> _What the exercise asks_: Return the lines of the material below exactly, beginning with the line that has "html: none ->" in it and finishing with the line that has "text: 2025/03/05م ->" in it. Leave all pictures aside.

> _Records supplied_:
——

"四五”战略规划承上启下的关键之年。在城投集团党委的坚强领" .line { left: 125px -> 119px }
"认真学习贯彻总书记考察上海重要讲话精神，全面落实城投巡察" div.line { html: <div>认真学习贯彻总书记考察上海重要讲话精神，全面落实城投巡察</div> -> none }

——

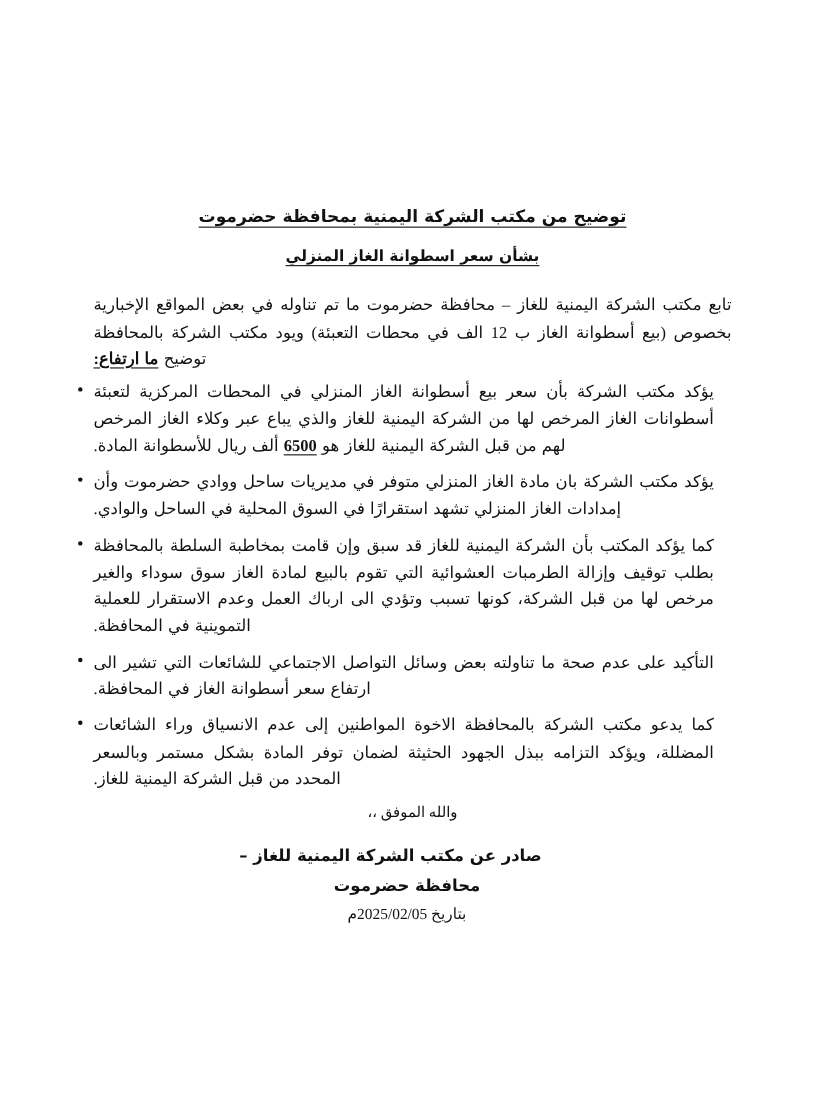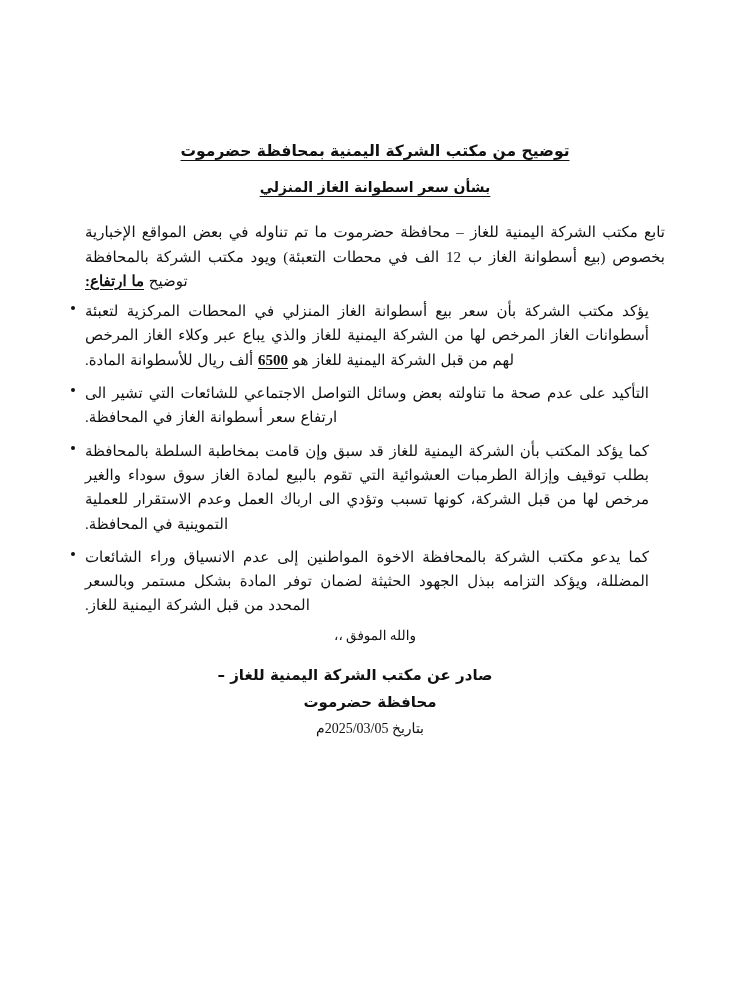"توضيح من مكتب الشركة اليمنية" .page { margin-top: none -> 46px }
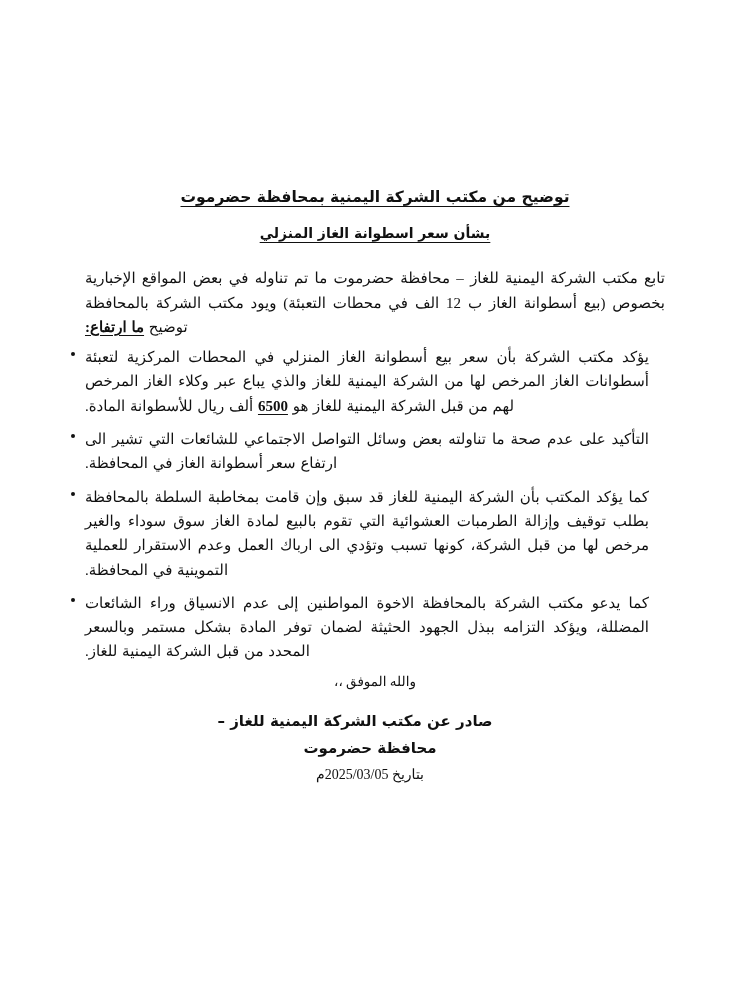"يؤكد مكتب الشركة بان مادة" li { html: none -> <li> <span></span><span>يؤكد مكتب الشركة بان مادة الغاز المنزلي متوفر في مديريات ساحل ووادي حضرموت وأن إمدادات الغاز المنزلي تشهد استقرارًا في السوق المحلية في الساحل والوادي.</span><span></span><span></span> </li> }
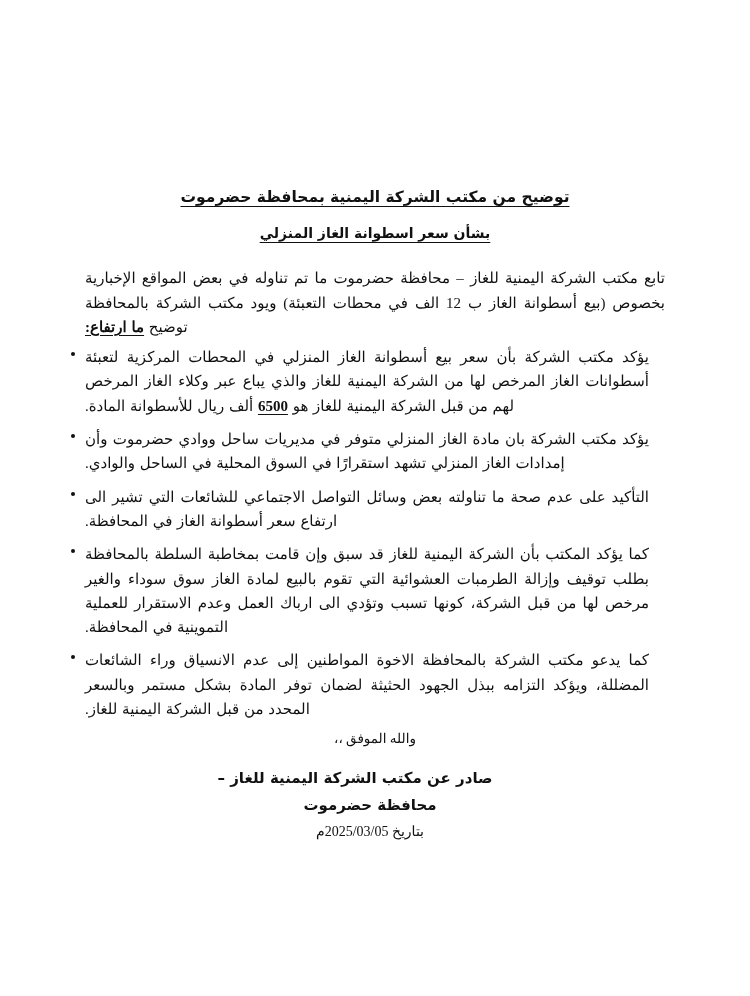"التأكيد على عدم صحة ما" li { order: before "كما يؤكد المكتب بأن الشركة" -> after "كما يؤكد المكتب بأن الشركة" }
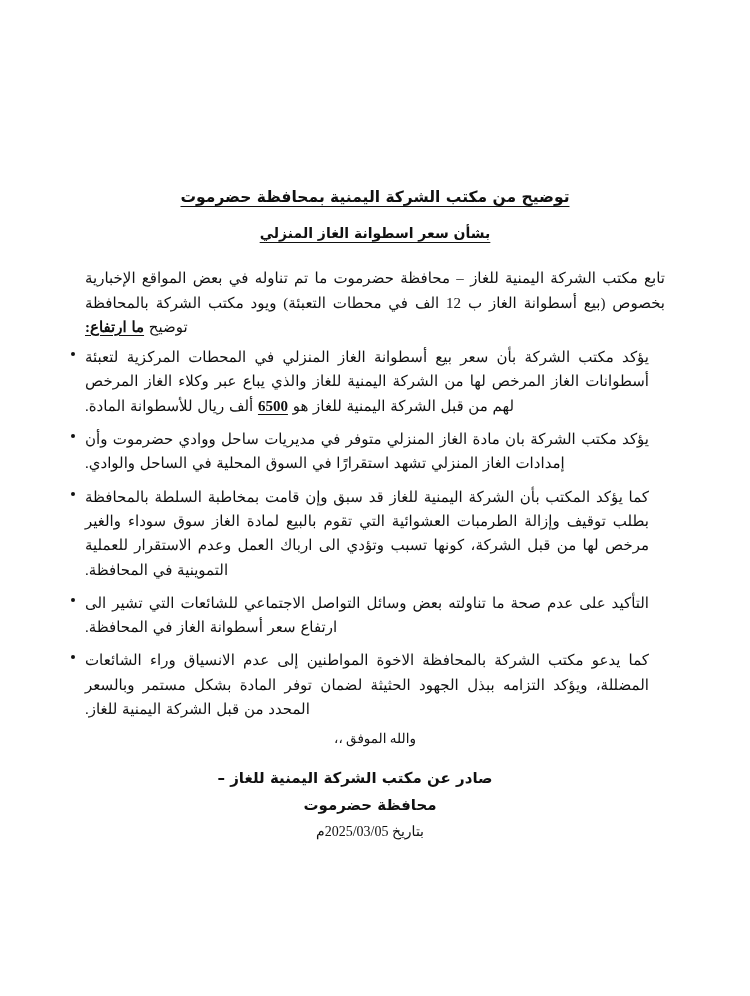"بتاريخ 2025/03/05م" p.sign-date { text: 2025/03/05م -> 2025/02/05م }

——

> _Problem solution_:
"يؤكد مكتب الشركة بان مادة" li { html: none -> <li> <span></span><span>يؤكد مكتب الشركة بان مادة الغاز المنزلي متوفر في مديريات ساحل ووادي حضرموت وأن إمدادات الغاز المنزلي تشهد استقرارًا في السوق المحلية في الساحل والوادي.</span><span></span><span></span> </li> }
"التأكيد على عدم صحة ما" li { order: before "كما يؤكد المكتب بأن الشركة" -> after "كما يؤكد المكتب بأن الشركة" }
"بتاريخ 2025/03/05م" p.sign-date { text: 2025/03/05م -> 2025/02/05م }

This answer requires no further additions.